Но в том же городе гостит и совсем другая весна. Она начинается на подступах к венскому Гюртелю[36].
Мостовые здесь либо разрыты вовсе, либо испещрены язвинами выбоин. Подслеповатые окна домов с треснувшими стеклами, то заклеенными пластырем и тряпьем, то с бельмами картонных заплат, особенно безотрадно смотрятся под ярким весенним солнышком.
Венский Гюртель в районе Западного вокзала
Дома, чудовищно огромные, наваливаются на прохожего всей тяжестью рока и, кажется, вот-вот раздавят; земля несет их на себе, как гнет неотвратимого несчастья. Окна таращатся на тебя со всех сторон бессчетными глазами злобного исполинского божества, и от этого взгляда холодно спине.
Все, кого ты встречаешь на улице, живут в этих домах. Других жителей здесь нет – только такие. Поеживаясь и сутулясь, они хранят в складках одежды сырость и стылость этих угрюмых каменных стен.
В груде мусора копошатся детишки. Облака пыли реют над их возбужденной гурьбой. Эти кладоискатели подбирают все – трамвайные билетики и старые адресные книги, кости и пустые консервные банки. Они и сами уже напоминают жестяные копилки со спичечными ручками-ножками.
В городе весна.
Под вечер по улицам и переулкам гарцуют вязанки хвороста. Не на конях – на людских спинах.
На углу мается девица, ждет, не подвернется ли клиентик, а вместе с ним и шанс прикупить завтра новый костюмчик. В городе весна.
В здешних убогих палисадниках деревца изнывают от сухотки. Даже почки на них скорее символические. Больше всего эти палисадники напоминают богадельни для худосочных сирот растительного мира.
Да, здесь гостит другая, совсем другая весна…
21.03.1920
Магистрат распорядился с пятого апреля сего года считать лето открытым. Коли так, значит, оно действительно началось.
Со времен войны власти твердой рукой взялись распоряжаться явлениями природы. Сперва это было высшее военное командование, определявшее, когда начать очередное наступление, то бишь весну, а когда стратегически целесообразное отступление, то бишь осень. Приказ занять позиционную оборону означал приход зимы. И точка.
На смену военному командованию пришел магистрат, вознамерившийся подчинить себе время. Восходами и заходами солнца ведает теперь совет общины. Это он повелел уже в восемь вечера во всех домах запирать ворота и подъезды. Коли так, можно не сомневаться: солнце будет заходить на три часа раньше. Трамваи перейдут на зимний график, а там, глядишь, и снег выпадет.

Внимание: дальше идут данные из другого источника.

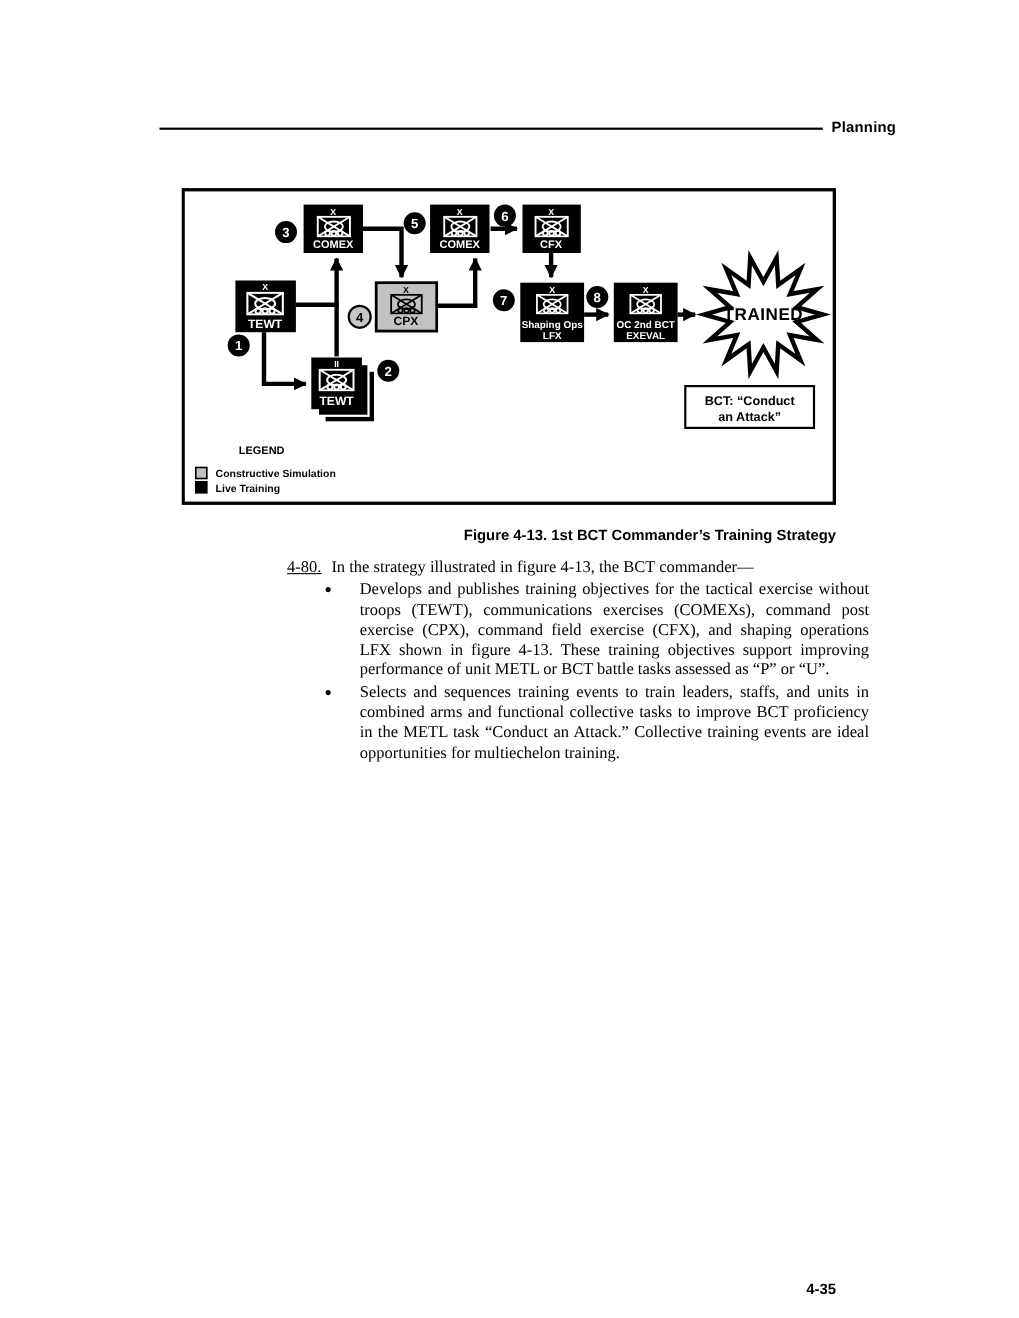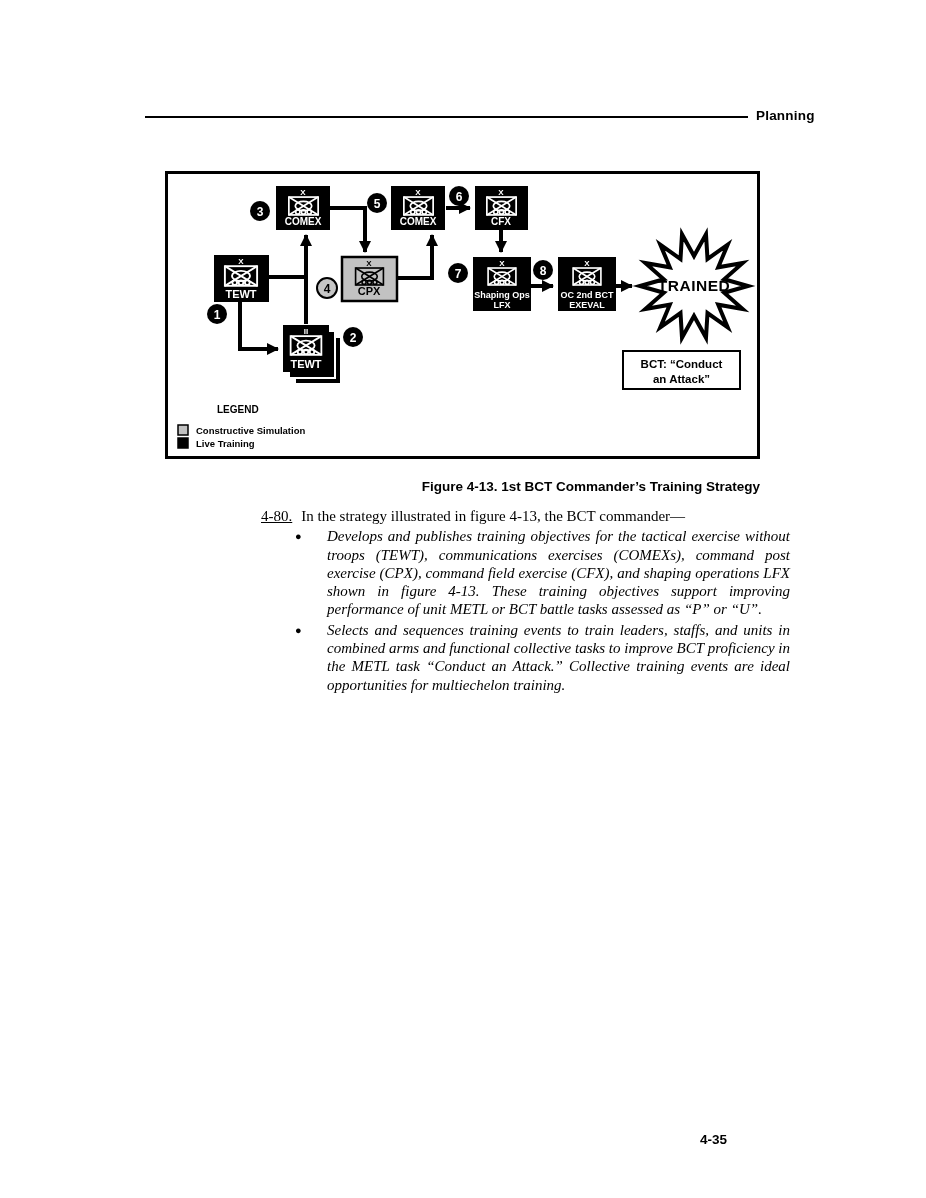--- a/index.html
+++ b/index.html
@@ -39,23 +39,23 @@
 
   
   .caption{position:absolute;left:165px;top:443px;width:595px;text-align:right;
            font-size:13.5px;font-weight:bold;}
   .bodyblock{position:absolute;left:261px;top:471px;width:529px;
              font-family:"Liberation Serif",serif;font-size:15px;line-height:18.3px;
              text-align:justify;}
   .para-num{padding-right:9px;text-decoration:underline;}
   .bullet-row{display:flex;margin-top:2px;}
   .bullet-marker{flex:none;width:32px;margin-left:34px;font-size:11px;line-height:18.3px;}
-  .bullet-text{flex:1;text-align:justify;font-style:italic;}
-
-  .page-num{position:absolute;left:700px;top:1096px;width:93px;text-align:left;
+  .bullet-text{flex:1;text-align:justify;}
+
+  .page-num{position:absolute;left:700px;top:1128px;width:93px;text-align:center;
             font-size:13.5px;font-weight:bold;}
 </style>
 </head>
 <body>
 
 <div class="page">
 
   <div class="header-rule"></div>
   <div class="header-title">Planning</div>
 

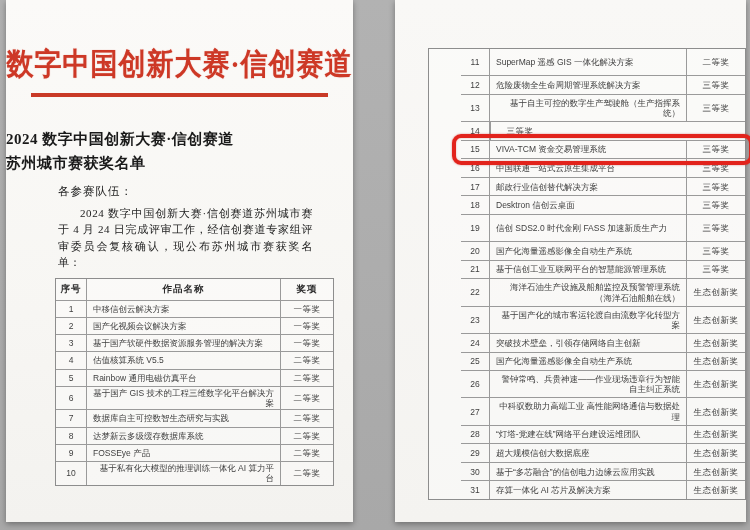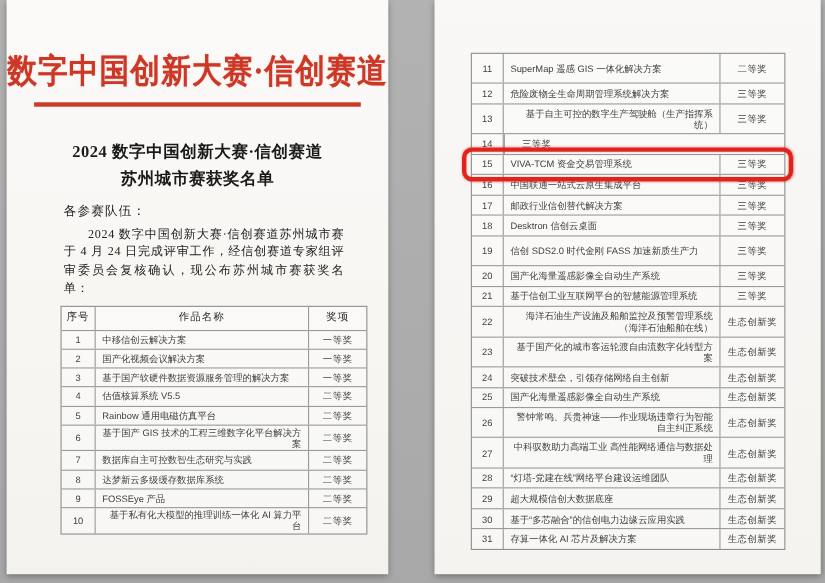--- a/index.html
+++ b/index.html
@@ -19,34 +19,34 @@
 
   
   .banner{
     margin-top:44px;text-align:center;
     font-size:27px;font-weight:bold;letter-spacing:1px;
     transform:scaleY(1.12);transform-origin:top center;
     color:#cd3826;text-shadow:0 0 1px rgba(205,56,38,.45);
     white-space:nowrap;
   }
   .banner-rule{width:297px;height:3.5px;margin:13px auto 0;background:#c93a27;}
-  .doc-title{margin-top:30px;text-align:center;font-size:15px;font-weight:bold;color:#1a1a1a;line-height:24px;letter-spacing:.5px;}
+  .doc-title{margin-top:30px;text-align:left;font-size:15px;font-weight:bold;color:#1a1a1a;line-height:24px;letter-spacing:.5px;}
   .salutation{margin:9px 0 0 52px;font-size:11.5px;color:#222;letter-spacing:1px;}
   .body-para{
     margin:6px 40px 0 52px;text-indent:2em;text-align:justify;
     font-size:11px;line-height:16.5px;letter-spacing:.6px;color:#222;
   }
 
   
   .tbl{display:flex;flex-direction:column;border:1px solid #8d8d8d;background:rgba(255,255,255,.35);}
   .ltable{width:277px;height:206px;margin:7px 0 0 49px;}
-  .rtable{width:284px;height:450px;margin:48px 0 3px 33px;}
+  .rtable{width:284px;height:450px;margin:48px 0 3px 33px;padding-left:32px;}
   .trow{display:flex;flex:1;border-bottom:1px solid #9a9a9a;align-items:stretch;position:relative;}
   .trow:last-child{border-bottom:none;}
-  .thead{flex:1.15;font-weight:normal;justify-content:center;}
+  .thead{flex:1.15;font-weight:bold;justify-content:center;}
   .cell{display:flex;align-items:center;justify-content:center;text-align:center;
         font-family:"Liberation Sans","DejaVu Sans",sans-serif;
         font-size:8.5px;color:#3f3f3f;line-height:1.2;}
   .thead .cell{font-size:9.5px;color:#2b2b2b;letter-spacing:1px;}
   .c-no{width:30px;border-right:1px solid #9a9a9a;flex:none;}
   .c-name{flex:1;justify-content:flex-start;text-align:right;padding:1px 6px;}
   .thead .c-name{justify-content:center;text-align:center;}
   .c-award{width:52px;border-left:1px solid #9a9a9a;flex:none;letter-spacing:.5px;}
   .rtable .c-no{width:28px;}
   .rtable .c-award{width:58px;}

Ибо прогресс, да будет читателю известно, остановить невозможно. И человек уже научился подчинять себе смену времен года. Quod erat demonstrandum[37].
О неслыханной мудрости европейцев впору написать народную книгу, толстую и поучительную. Ибо вся наша центральная Европа – одна огромная, неоглядная Шильда[38]. Ведь чего только не предпринимали наши новоявленные шильдбюргеры, желая доказать, что они сильнее самой природы! Они испоганили воздух отравляющими газами, изуродовали всю земную твердь шрамами окопов, многократно ускорили пришествие неизбежной смерти путем взаимного истребления огнестрельным оружием, они лишили матушку-природу возможности одаривать людей углем, светом, древесиной, теплом и иными сокровищами из своих кладовых и житниц. Они, так сказать, наложили запрет на ее благодеяния.
Но какое-то время спустя они заметили, что без природных благ обходиться трудно. Что ж, коли так – они просто перевели назад стрелки, и стал свет, а отсутствие угля преодолевали просто путем замерзания. Из дома они теперь не выходили, с утра пораньше снова укладывались спать, плюя на дела, заботы и отсутствие электричества. Так они перехитрили природу. В прошлом году магистрат установил приход зимы уже в сентябре. А в нынешнем марте объявил о начале лета. Вот они – явные симптомы непобедимого прогресса.
Прочитав вчера в вечерней газете постановление об «изменении мер по соблюдению режима экономии», я уже нынче утром в городском парке обнаружил на деревьях первые почки. А при мысли, что театры будут теперь заканчивать представления аж к полуночи, я заранее начинаю изнывать от летнего зноя. О, благословенное летнее время!